Oh I recognise this behaviour. There's no good outcome from it. Your sister has shifted the power of the relationship so that she has none and her feelings and thoughts are largely irrelevant to this boy. She's prostrated herself at his feet and there's nowhere for this relationship to go but out. sad

In your position, OP, I'd do the things you suggested, absolutely avoid coming down the 'heavy' so as not to foster Romeo/Juliet transference, and be as clear and matter of fact about it as you can - also suggest that your parents do the same - so that this comes to a swift end without horrible, permanent consequences.

You sound lovely, by the way, I would have loved a sister like you. smile

skrumle Fri 23-Sep-11 10:30:23

i think the best thing you could do for her is try and find her another interest - go hillwalking with her, or find her an art class to go to at weekends, or get her involved in a local theatre group. even find her an online forum that matches with her interests!

the biggest issue here is that she is so totally obsessed with him and has no other social outlet. whether or not she has sex with him, her obsession is unhealthy and will make her unlikely to be able to see when he is trying to manipulate her, or unwilling to risk the relationship if he wants to do something she doesn't.

if she is having sex with him and wants to continue then i think the scarleteen website is a good starting point - safe sex and avoiding pregnancy are essential in order to avoid a relationship that will probably be short-lived having a life-changing impact...

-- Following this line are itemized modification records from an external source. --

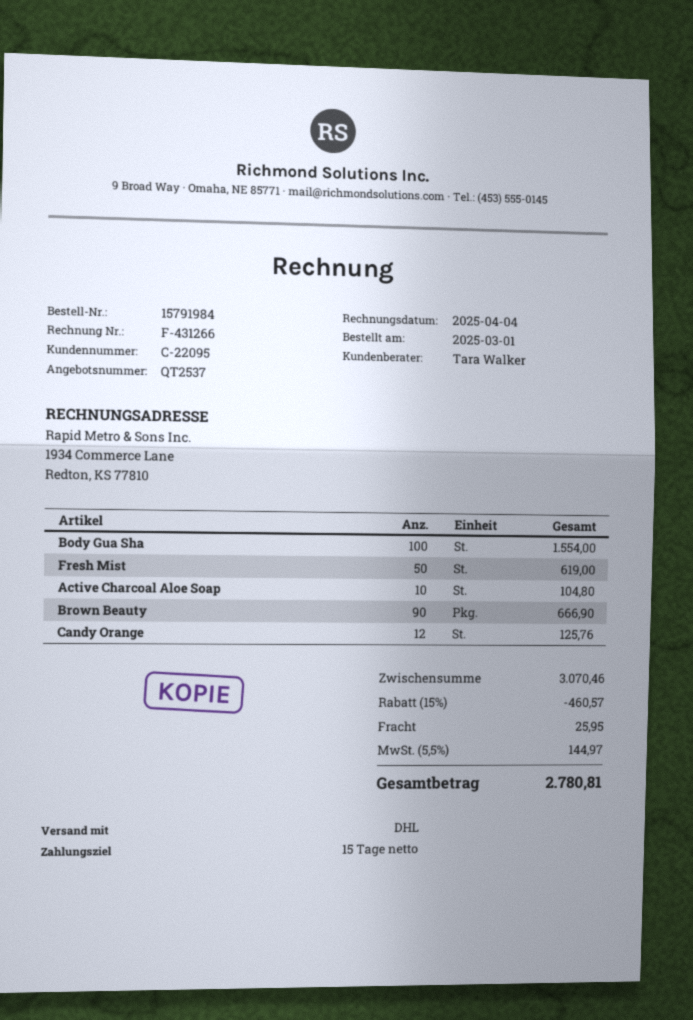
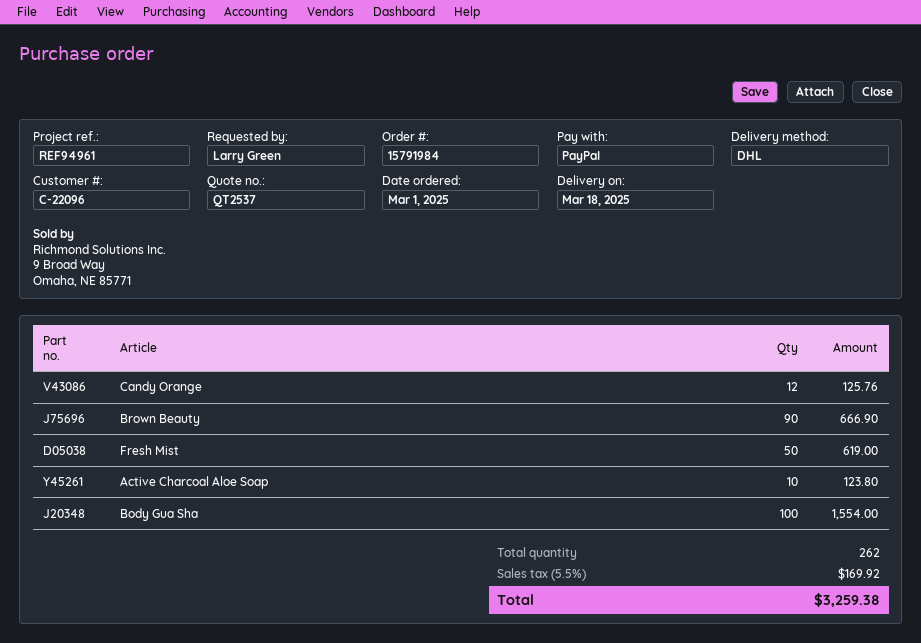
customer number: C-22095 -> C-22096
Active Charcoal Aloe Soap: 10 for 104.80 -> 10 for 123.80
discount: 15% = 460.57 -> none
shipping: 25.95 -> none
tax: 5.5% = 144.97 -> 5.5% = 169.92
total: 2780.81 -> 3259.38

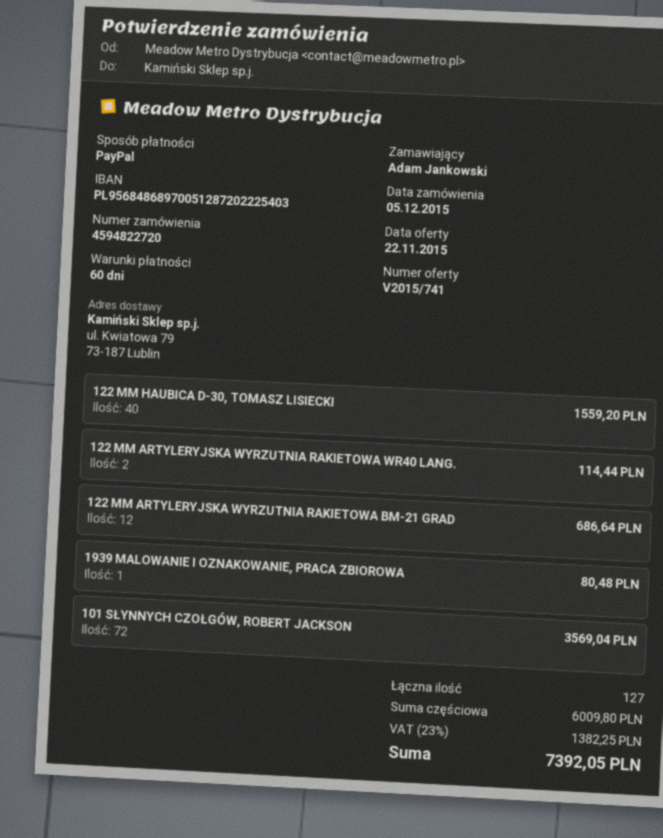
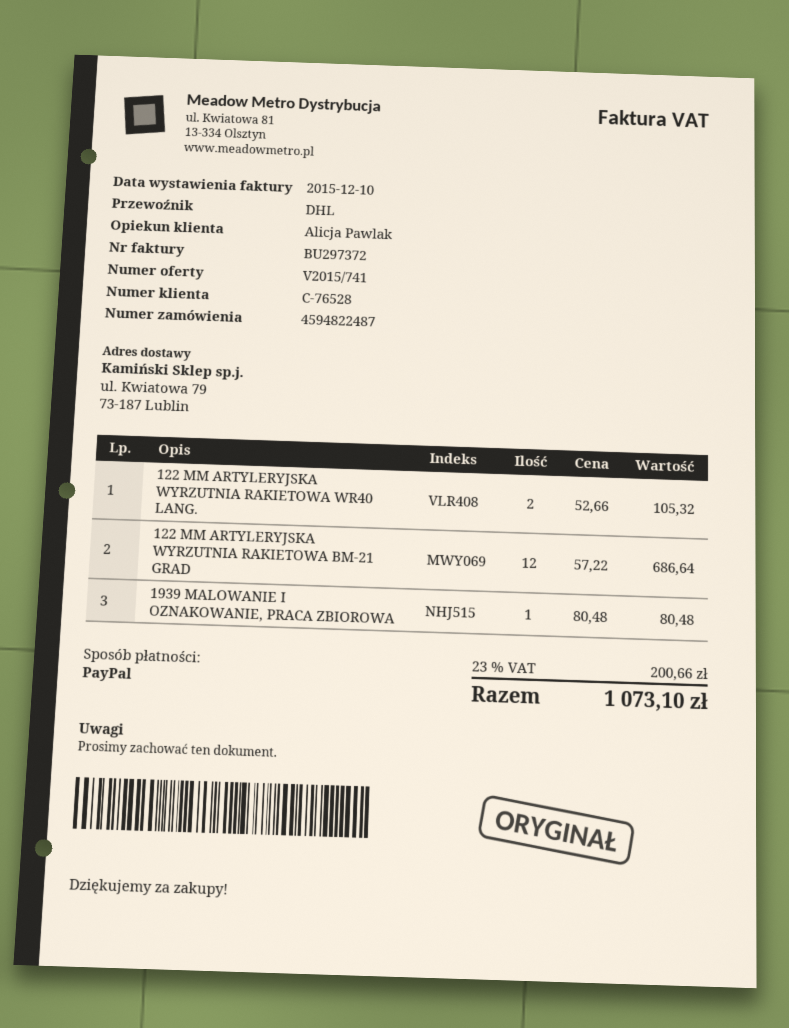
order number: 4594822720 -> 4594822487
122 MM HAUBICA D-30, TOMASZ LISIECKI: 40 for 1559.20 -> none
122 MM ARTYLERYJSKA WYRZUTNIA RAKIETOWA WR40 LANG.: 2 for 114.44 -> 2 for 105.32
101 SŁYNNYCH CZOŁGÓW, ROBERT JACKSON: 72 for 3569.04 -> none
tax: 23% = 1382.25 -> 23% = 200.66
total: 7392.05 -> 1073.10

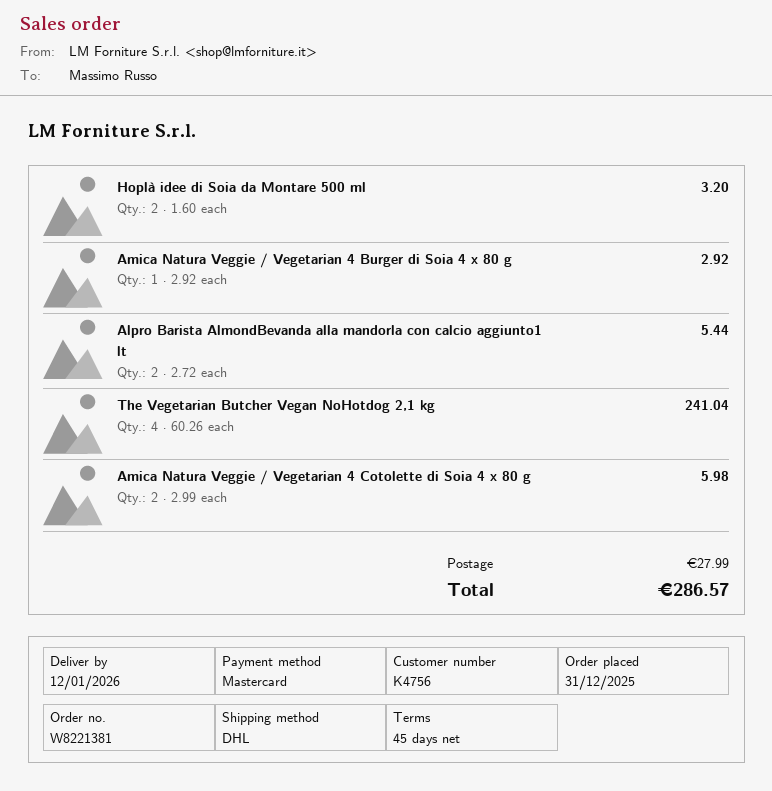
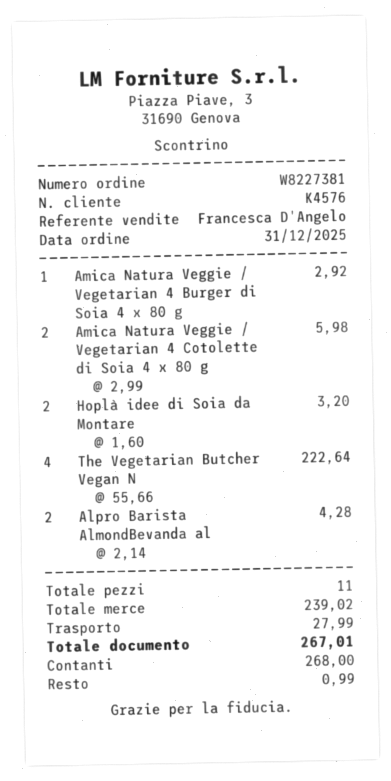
order number: W8221381 -> W8227381
customer number: K4756 -> K4576
payment method: Mastercard -> cash
Alpro Barista AlmondBevanda alla mandorla con calcio aggiunto1 lt: 2 x 2.72 = 5.44 -> 2 x 2.14 = 4.28
The Vegetarian Butcher Vegan NoHotdog 2,1 kg: 4 x 60.26 = 241.04 -> 4 x 55.66 = 222.64
total: 286.57 -> 267.01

teenagedirtbag Fri 23-Sep-11 18:46:01

This is a complicated one and chances are that talk is going to be awkward for both of you.
Just be reasonable at the end of the day she is going to have sex with him she will, and if you end up yelling she's just going to want to do it more. If she tells you she is going to have sex with him then help her talk her through what happens that if she isn't ready it will hurt her more, tell her where to get comdoms from but don't get them for her yourself, explain that if she isn't mature enough to get them for herself she's not ready for sex. Also make it clear that while she is 15 it is illegal.
If she has already done the deed ask her did she have safe sex and talk it through trying as hard as you can to make it casual.
Treat her like she is an adult because even thinking about this means she is growing up, and try to remember that there are loads of girls who have sex that are younger than her and this isn't as horrid as it seems.